If you prefer running fasted but want a small buffer, even a few sips of a sports drink or a couple of dates 10 to 15 minutes before you head out can provide quick fuel without the digestive burden of a full snack.
Hydration Before a Run
Fluid timing matters almost as much as food timing. Sports nutrition guidelines recommend drinking 5 to 10 milliliters per kilogram of body weight in the 2 to 4 hours before exercise. For a 150-pound runner, that works out to about 12 to 24 ounces of water, roughly 1.5 to 3 cups. Spread this out over those hours rather than chugging it all at once.

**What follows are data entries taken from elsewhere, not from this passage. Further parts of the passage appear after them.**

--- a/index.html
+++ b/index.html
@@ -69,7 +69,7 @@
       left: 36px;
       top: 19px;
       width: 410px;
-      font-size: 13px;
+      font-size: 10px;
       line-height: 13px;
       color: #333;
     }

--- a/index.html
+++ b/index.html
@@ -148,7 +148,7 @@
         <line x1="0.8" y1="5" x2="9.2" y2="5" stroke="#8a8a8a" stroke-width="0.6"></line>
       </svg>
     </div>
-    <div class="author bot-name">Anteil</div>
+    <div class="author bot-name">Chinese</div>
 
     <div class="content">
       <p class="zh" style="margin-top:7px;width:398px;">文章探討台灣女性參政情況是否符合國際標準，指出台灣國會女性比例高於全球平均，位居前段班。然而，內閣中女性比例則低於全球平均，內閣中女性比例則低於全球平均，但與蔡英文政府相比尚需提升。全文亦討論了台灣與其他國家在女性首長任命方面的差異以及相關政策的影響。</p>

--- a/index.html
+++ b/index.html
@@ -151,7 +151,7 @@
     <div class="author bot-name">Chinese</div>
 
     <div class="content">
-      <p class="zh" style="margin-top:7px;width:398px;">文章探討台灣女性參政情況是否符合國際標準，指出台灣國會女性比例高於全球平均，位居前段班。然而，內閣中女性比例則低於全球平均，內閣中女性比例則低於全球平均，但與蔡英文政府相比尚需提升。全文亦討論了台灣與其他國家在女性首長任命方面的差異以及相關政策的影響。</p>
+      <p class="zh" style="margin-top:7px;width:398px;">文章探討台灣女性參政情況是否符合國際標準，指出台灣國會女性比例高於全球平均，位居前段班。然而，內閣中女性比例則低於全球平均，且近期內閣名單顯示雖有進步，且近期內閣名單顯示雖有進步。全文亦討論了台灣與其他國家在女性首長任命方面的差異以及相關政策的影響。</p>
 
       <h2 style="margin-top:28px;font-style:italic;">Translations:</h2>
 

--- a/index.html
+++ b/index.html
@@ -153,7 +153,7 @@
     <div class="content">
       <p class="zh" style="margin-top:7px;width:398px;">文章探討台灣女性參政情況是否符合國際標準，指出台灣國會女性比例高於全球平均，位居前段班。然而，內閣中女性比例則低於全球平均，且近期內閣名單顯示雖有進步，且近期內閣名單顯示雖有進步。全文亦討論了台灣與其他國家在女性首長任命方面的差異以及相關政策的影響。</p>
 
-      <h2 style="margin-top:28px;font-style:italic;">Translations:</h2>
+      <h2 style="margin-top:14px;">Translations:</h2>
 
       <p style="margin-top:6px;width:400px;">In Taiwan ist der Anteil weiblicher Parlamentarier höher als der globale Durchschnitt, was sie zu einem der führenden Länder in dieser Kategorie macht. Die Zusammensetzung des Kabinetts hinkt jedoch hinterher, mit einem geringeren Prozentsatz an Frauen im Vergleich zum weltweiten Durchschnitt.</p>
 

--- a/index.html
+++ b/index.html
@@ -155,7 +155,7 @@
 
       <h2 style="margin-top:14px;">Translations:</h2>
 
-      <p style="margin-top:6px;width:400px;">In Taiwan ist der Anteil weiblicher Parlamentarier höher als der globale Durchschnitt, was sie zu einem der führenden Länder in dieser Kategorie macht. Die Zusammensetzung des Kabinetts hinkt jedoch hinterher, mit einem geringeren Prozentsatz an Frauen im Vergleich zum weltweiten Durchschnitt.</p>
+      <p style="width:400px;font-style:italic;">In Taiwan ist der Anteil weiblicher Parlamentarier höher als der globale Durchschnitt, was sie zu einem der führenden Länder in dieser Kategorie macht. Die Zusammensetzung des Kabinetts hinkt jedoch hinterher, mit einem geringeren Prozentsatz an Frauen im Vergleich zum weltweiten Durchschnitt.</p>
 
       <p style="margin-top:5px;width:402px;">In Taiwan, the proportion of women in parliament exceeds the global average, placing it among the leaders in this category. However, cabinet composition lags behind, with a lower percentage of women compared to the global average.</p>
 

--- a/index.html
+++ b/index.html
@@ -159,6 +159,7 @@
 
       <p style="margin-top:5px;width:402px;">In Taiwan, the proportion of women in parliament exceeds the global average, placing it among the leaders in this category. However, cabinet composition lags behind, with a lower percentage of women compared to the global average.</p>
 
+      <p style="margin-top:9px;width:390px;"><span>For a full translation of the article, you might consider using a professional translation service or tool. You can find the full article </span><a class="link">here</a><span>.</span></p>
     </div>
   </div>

A simple check: if your urine is light yellow before you head out, you’re in good shape. Dark yellow means you need more fluid. Completely clear may mean you’ve overhydrated, which can dilute electrolytes during a long run.
Caffeine Timing
If you use coffee or caffeine as a pre-run boost, timing matters more than most people realize. Research on caffeine’s ergogenic effects found that consuming it about 60 minutes before exercise, in liquid form, maximizes its performance benefits. Taking it 2 hours before was less effective, and consuming it right before a run doesn’t allow enough time for blood levels to peak. A cup of coffee an hour before your run is the sweet spot.
Adjusting for Run Type
Not every run demands the same fueling strategy. An easy 30-minute jog requires far less preparation than a 90-minute tempo run or a race. For short, low-intensity runs, you can get away with eating less or nothing at all. For high-intensity interval sessions, having some carbohydrate on board helps maintain the power output those workouts demand, even if the session is relatively short.
For runs lasting longer than 75 to 90 minutes, the pre-run meal becomes critical. Your body stores enough glycogen for roughly 90 minutes of moderate-intensity running. After that, performance drops sharply without additional fuel. Starting a long run with full glycogen stores, topped off by a carbohydrate-rich meal 2 to 4 hours prior, extends the time before you bonk. You’ll also want to plan for fueling during the run itself at that point, but a solid pre-run meal buys you meaningful extra time.
Whatever your approach, practice your pre-run nutrition during training rather than experimenting on race day. Gut tolerance is highly individual, and what works perfectly for one runner can send another searching for a bathroom at mile 3.